The Financial Stability Board (FSB) today published Reforming Major Interest Rate Benchmarks which provides a progress report on implementation of its July 2014 recommendations to reform major interest rate benchmarks.
The report finds progress has been made by the three major benchmarks of EURIBOR, LIBOR and TIBOR. Reflecting the systemic importance of these reference rates authorities in the European Union, Japan and United Kingdom have taken steps to regulate the administrators of the IBORs.
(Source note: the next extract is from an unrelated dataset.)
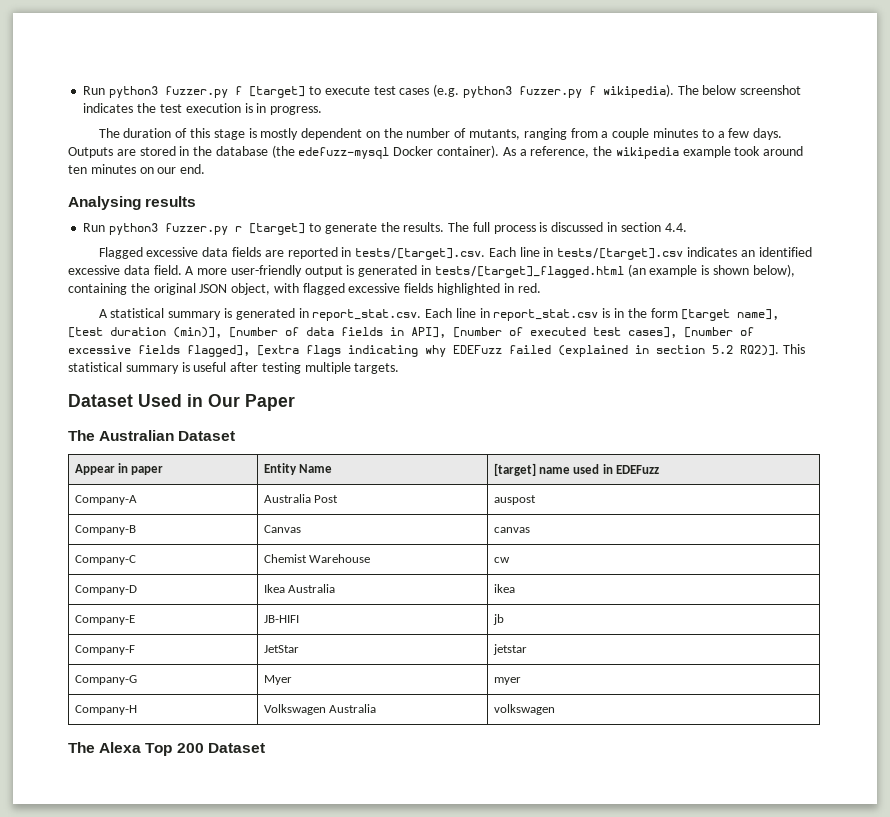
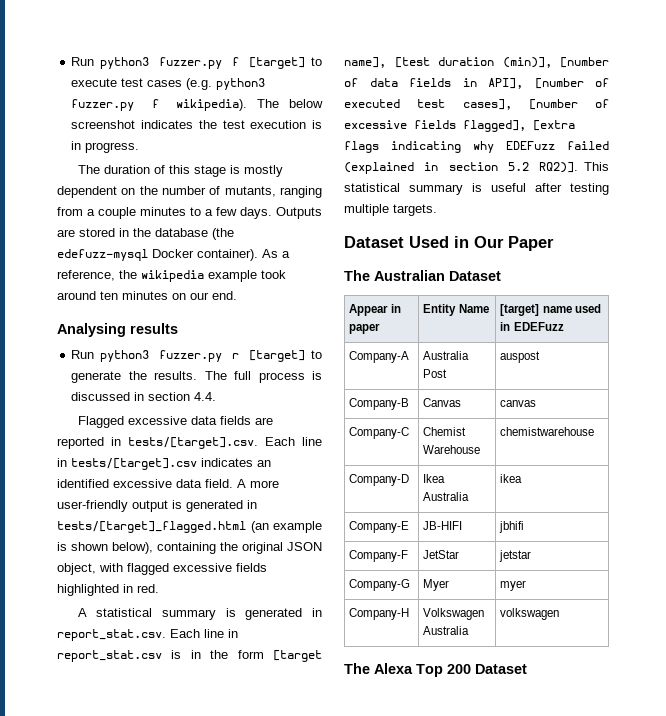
- Company-C | Chemist Warehouse | cw
+ Company-C | Chemist Warehouse | chemistwarehouse
- Company-E | JB-HIFI | jb
+ Company-E | JB-HIFI | jbhifi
Member authorities represented on the Official Sector Steering Group (OSSG), benchmark administrators and market participants from other jurisdictions, including Australia, Canada, Hong Kong, Mexico, Singapore and South Africa, have continued to take steps to improve the existing interbank rates in their own jurisdiction.
However, the report finds that while substantial progress has been made, the reforms of the IBORs have not been completed. Administrators should now focus on transition and decide how to anchor rates in transactions and objective market data as far as practicable. Similarly, it finds that more progress remains to be achieved in identifying risk-free rates (RFRs) and promoting their use where appropriate. Where groups have been set up to identify a single alternative and to promote its use, the final choice has yet to be made and transition planning is still in preliminary stages.
The major interest reference rates are widely used in the global financial system as benchmarks for a large volume and broad range of financial products and contracts. The cases of attempted market manipulation and false reporting of global reference rates lowered confidence in the reliability and robustness of existing benchmark interest rates. Uncertainty surrounding the integrity of these reference rates represented a potentially serious source of vulnerability and systemic risk. Against this background, in February 2013, the G20 asked the FSB to undertake a fundamental review of major interest rate benchmarks. In July 2014 the FSB published the recommendations for reform developed by the OSSG. The OSSG published its most recent progress report in July 2015.